* **Problem to work on**: An exact transcription of every record is needed, leaving out the pictures.

○ ○ ○ ○

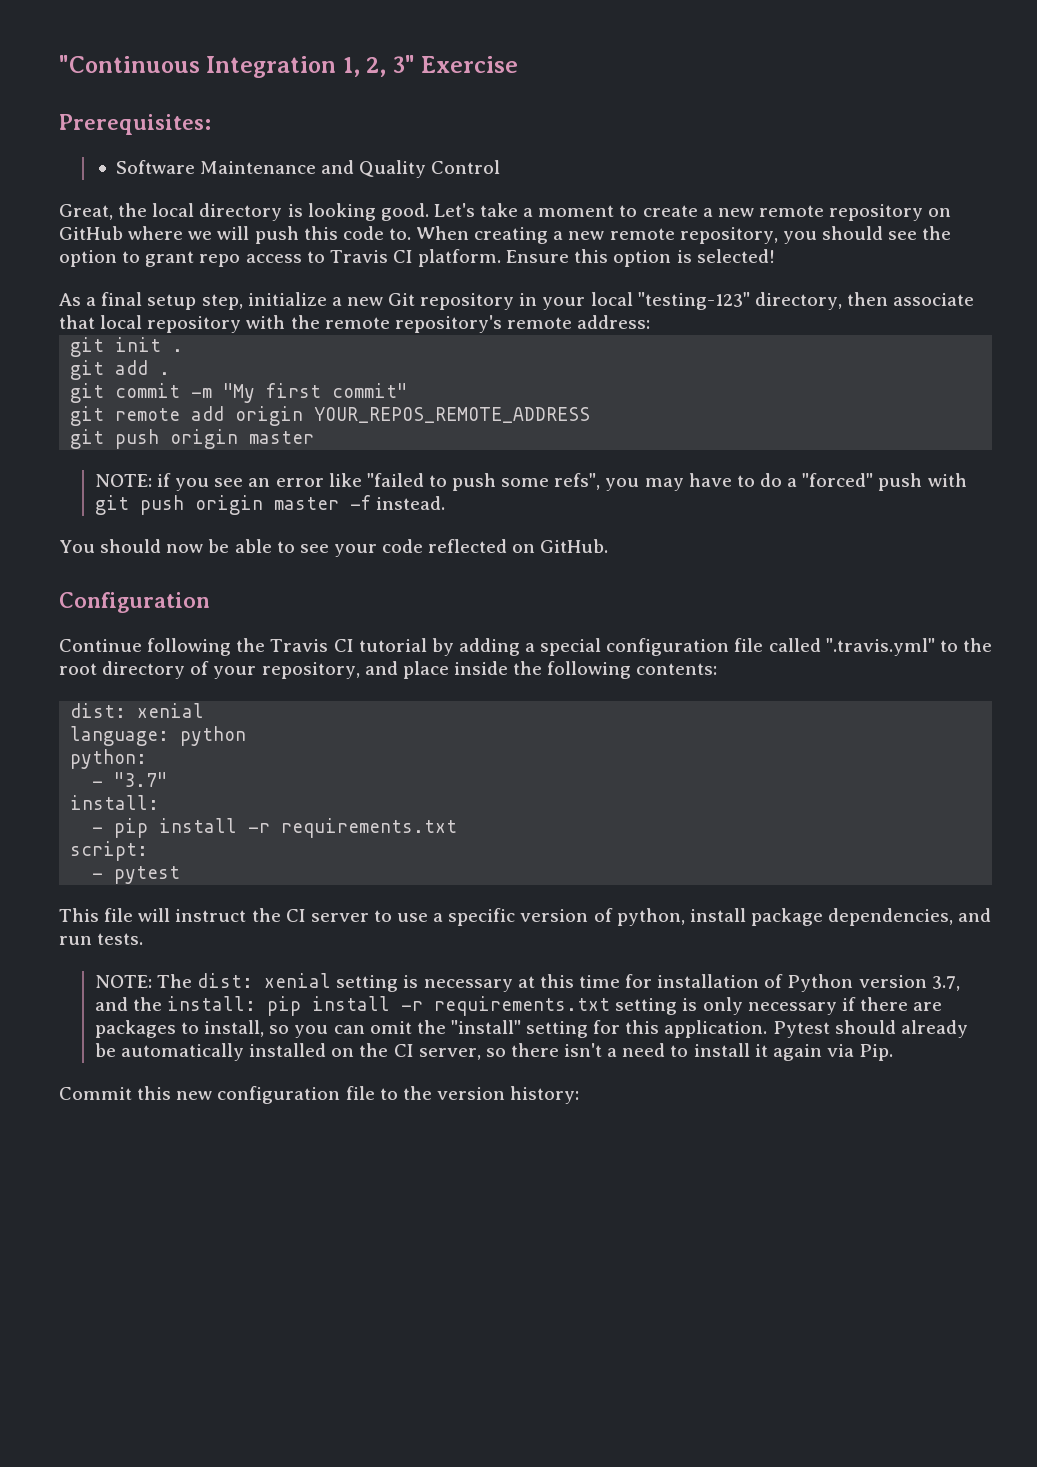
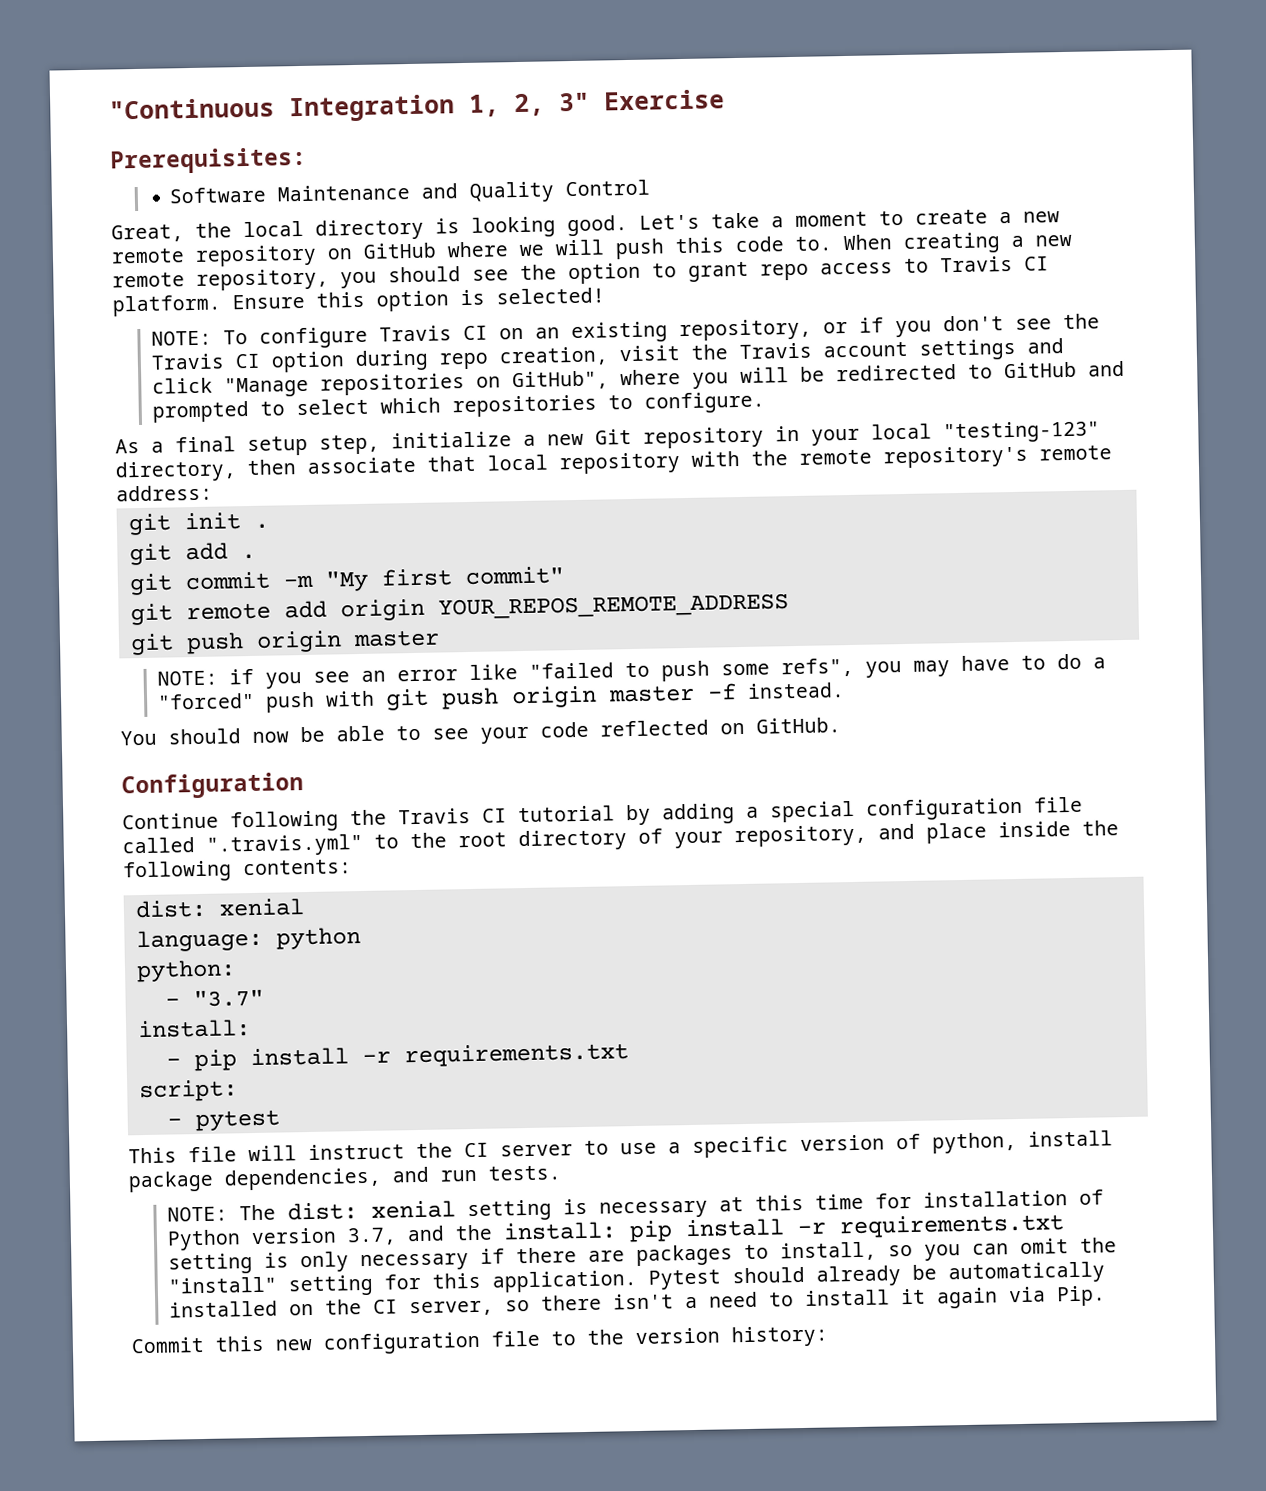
+ NOTE: To configure Travis CI on an existing repository, or if you don't see the Travis CI option during repo creation, visit the Travis account settings and click "Manage repositories on GitHub", where you will be redirected to GitHub and prompted to select which repositories to configure.

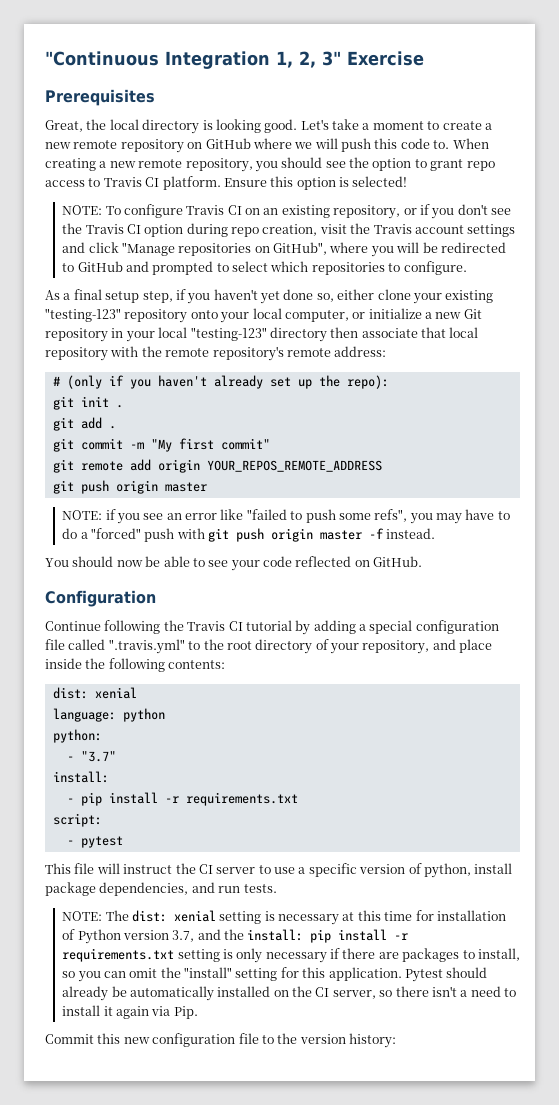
- Prerequisites:
- Software Maintenance and Quality Control
+ Prerequisites
- As a final setup step, initialize a new Git repository in your local "testing-123" directory, then associate that local repository with the remote repository's remote address:
+ As a final setup step, if you haven't yet done so, either clone your existing "testing-123" repository onto your local computer, or initialize a new Git repository in your local "testing-123" directory then associate that local repository with the remote repository's remote address:
+ # (only if you haven't already set up the repo):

○ ○ ○ ○

* **Task result**:
+ NOTE: To configure Travis CI on an existing repository, or if you don't see the Travis CI option during repo creation, visit the Travis account settings and click "Manage repositories on GitHub", where you will be redirected to GitHub and prompted to select which repositories to configure.

- Prerequisites:
- Software Maintenance and Quality Control
+ Prerequisites
- As a final setup step, initialize a new Git repository in your local "testing-123" directory, then associate that local repository with the remote repository's remote address:
+ As a final setup step, if you haven't yet done so, either clone your existing "testing-123" repository onto your local computer, or initialize a new Git repository in your local "testing-123" directory then associate that local repository with the remote repository's remote address:
+ # (only if you haven't already set up the repo):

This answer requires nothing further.